I have a dataframe that looks like this one:
import numpy as np
import pandas as pd
column_headers = ['sex', 'length', 'diamater', 'height', 'whole_weight',
'shucked_weight', 'viscera_weight', 'shell_weight',
'rings']
# Data source: https://archive.ics.uci.edu/ml/machine-learning-databases/abalone/
abalone = pd.read_csv('abalone.data', header=None, names=column_headers)
# Split the data cross validation
shuffled_index = np.random.permutation(len(scaled))
shuffled_df = scaled.reindex(shuffled_index)
shuffled_df.head()
# Split the dataset in cross fold validation
k = 4
folds = np.array_split(shuffled_df, k)
....
k = 5
scores = list()
for fold in folds:
training_set = list(folds)
training_set.remove(fold)
training_set = pd.concat(training_set)
d = fold.apply(lambda row: distance(row, training_set, k), axis=1)
error = root_mean_squared_error(fold['rings'], d)
scores.append(error)
>>
ValueError: Can only compare identically-labeled DataFrame objects
I am implementing K-Neighbors Algorithm with Pandas and Numpy and when getting a list of dataframes, I can't remove the one I am looping on with a list. How to remove the one I am looping on from the list so I can concatenate the remaining ones on cross fold validation?

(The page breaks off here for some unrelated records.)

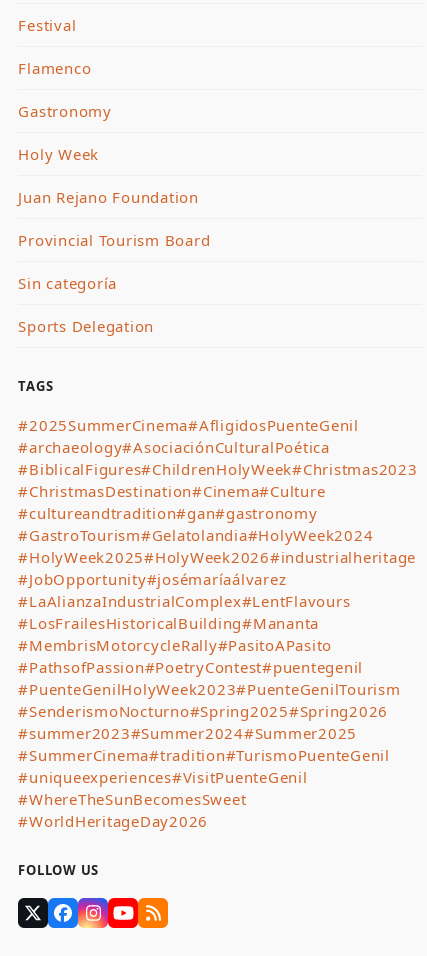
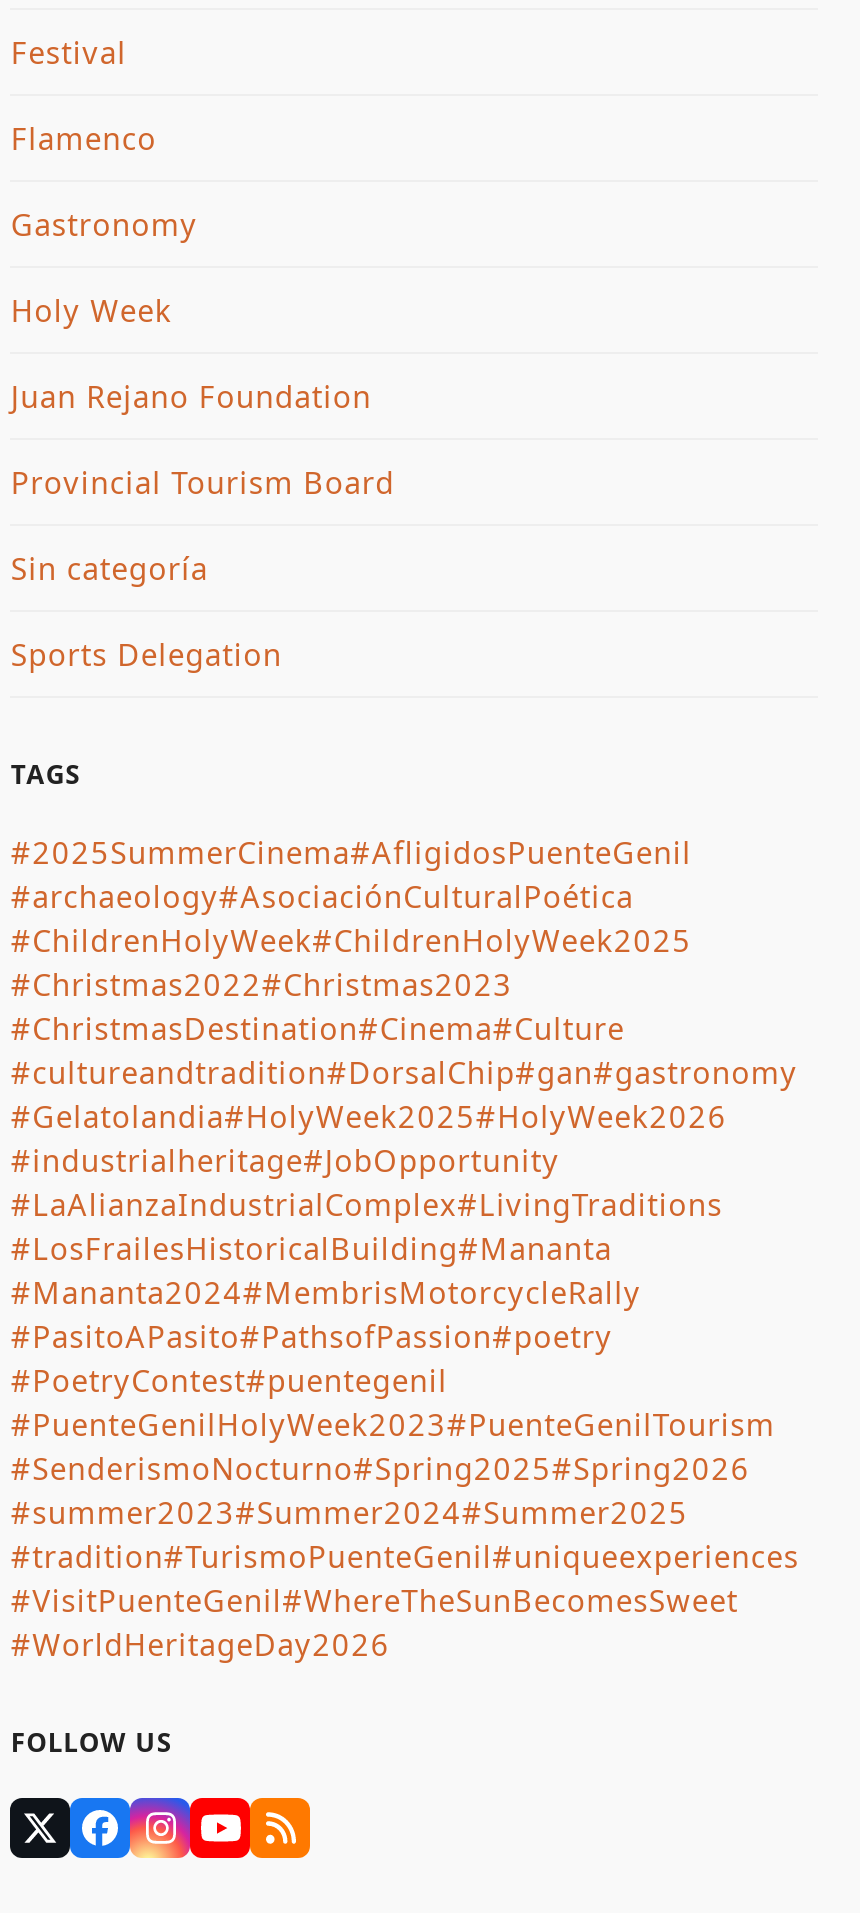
- #BiblicalFigures#ChildrenHolyWeek#Christmas2023
+ #ChildrenHolyWeek#ChildrenHolyWeek2025
+ #Christmas2022#Christmas2023

moved down: #ChristmasDestination#Cinema#Culture

- #cultureandtradition#gan#gastronomy
- #GastroTourism#Gelatolandia#HolyWeek2024
- #HolyWeek2025#HolyWeek2026#industrialheritage
- #JobOpportunity#josémaríaálvarez
- #LaAlianzaIndustrialComplex#LentFlavours
+ #cultureandtradition#DorsalChip#gan#gastronomy
+ #Gelatolandia#HolyWeek2025#HolyWeek2026
+ #industrialheritage#JobOpportunity
+ #LaAlianzaIndustrialComplex#LivingTraditions

- #MembrisMotorcycleRally#PasitoAPasito
- #PathsofPassion#PoetryContest#puentegenil
+ #Mananta2024#MembrisMotorcycleRally
+ #PasitoAPasito#PathsofPassion#poetry
+ #PoetryContest#puentegenil

moved down: #PuenteGenilHolyWeek2023#PuenteGenilTourism | #SenderismoNocturno#Spring2025#Spring2026 | #summer2023#Summer2024#Summer2025

- #SummerCinema#tradition#TurismoPuenteGenil
- #uniqueexperiences#VisitPuenteGenil
- #WhereTheSunBecomesSweet
+ #tradition#TurismoPuenteGenil#uniqueexperiences
+ #VisitPuenteGenil#WhereTheSunBecomesSweet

CodePudding user response:
You can delete the dataframe by index from your list with del
.
Try this minimal example:
column_headers = ['sex', 'length', 'diamater', 'height', 'whole_weight',
'shucked_weight', 'viscera_weight', 'shell_weight',
'rings']
abalone = pd.read_csv('__data_input/abalone.data', header=None, names=column_headers)
...
folds = np.array_split(abalone, 4)
for idx, fold in enumerate(folds):
training_set = folds.copy()
del training_set[idx]
training_set = pd.concat(training_set)
...